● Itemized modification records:
= = = = = = =

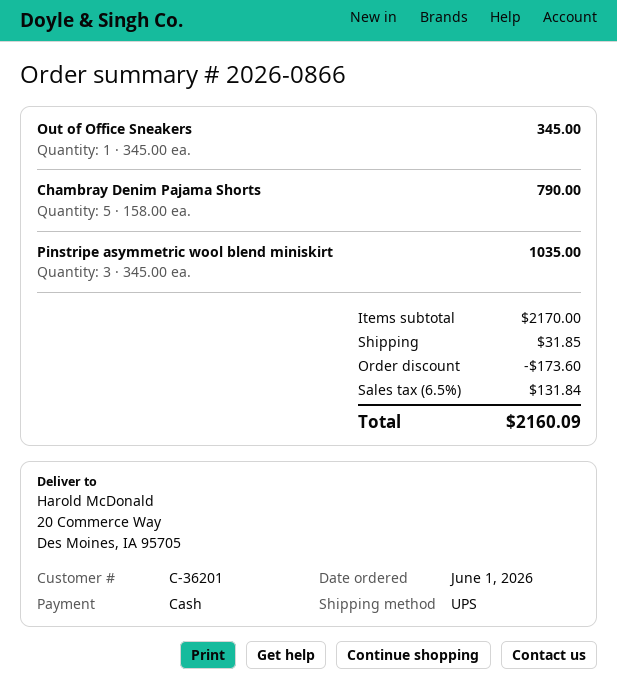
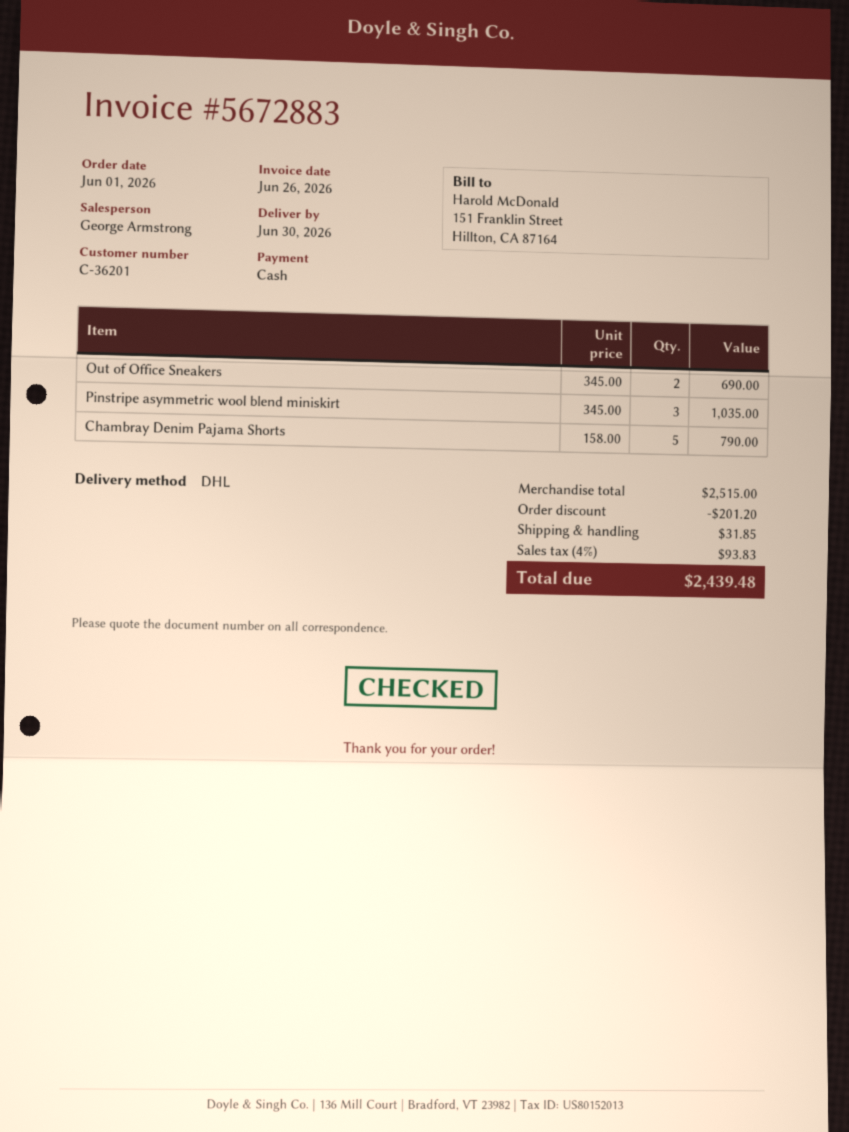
shipping method: UPS -> DHL
Out of Office Sneakers: 1 x 345.00 = 345.00 -> 2 x 345.00 = 690.00
subtotal: 2170.00 -> 2515.00
discount: 173.60 -> 201.20
tax: 6.5% = 131.84 -> 4% = 93.83
total: 2160.09 -> 2439.48

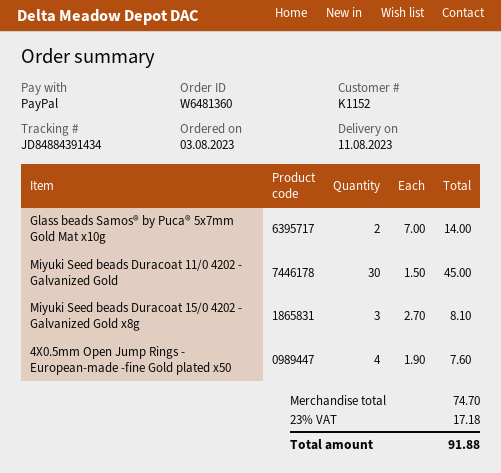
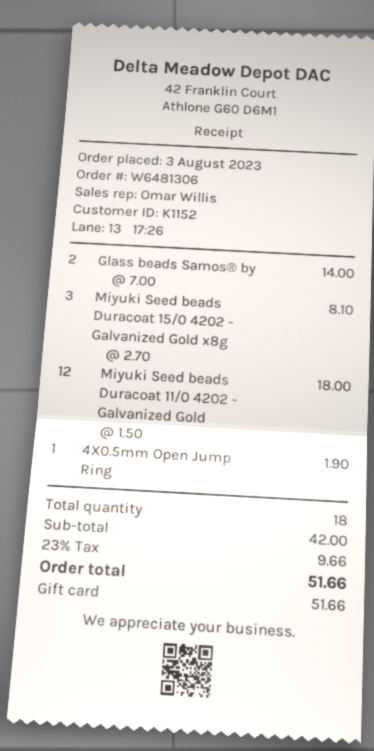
order number: W6481360 -> W6481306
payment method: PayPal -> gift card
Miyuki Seed beads Duracoat 11/0 4202 - Galvanized Gold: 30 x 1.50 = 45.00 -> 12 x 1.50 = 18.00
4X0.5mm Open Jump Rings - European-made -fine Gold plated x50: 4 x 1.90 = 7.60 -> 1 x 1.90 = 1.90
subtotal: 74.70 -> 42.00
tax: 23% = 17.18 -> 23% = 9.66
total: 91.88 -> 51.66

= = = = = = =

● PROBLEM DESCRIPTION: Give the lines exactly, from the first line of the entries to the line with "payment method: PayPal -> gift card", both ends included. Skip the pictures.

● TASK OUTPUT:
shipping method: UPS -> DHL
Out of Office Sneakers: 1 x 345.00 = 345.00 -> 2 x 345.00 = 690.00
subtotal: 2170.00 -> 2515.00
discount: 173.60 -> 201.20
tax: 6.5% = 131.84 -> 4% = 93.83
total: 2160.09 -> 2439.48

order number: W6481360 -> W6481306
payment method: PayPal -> gift card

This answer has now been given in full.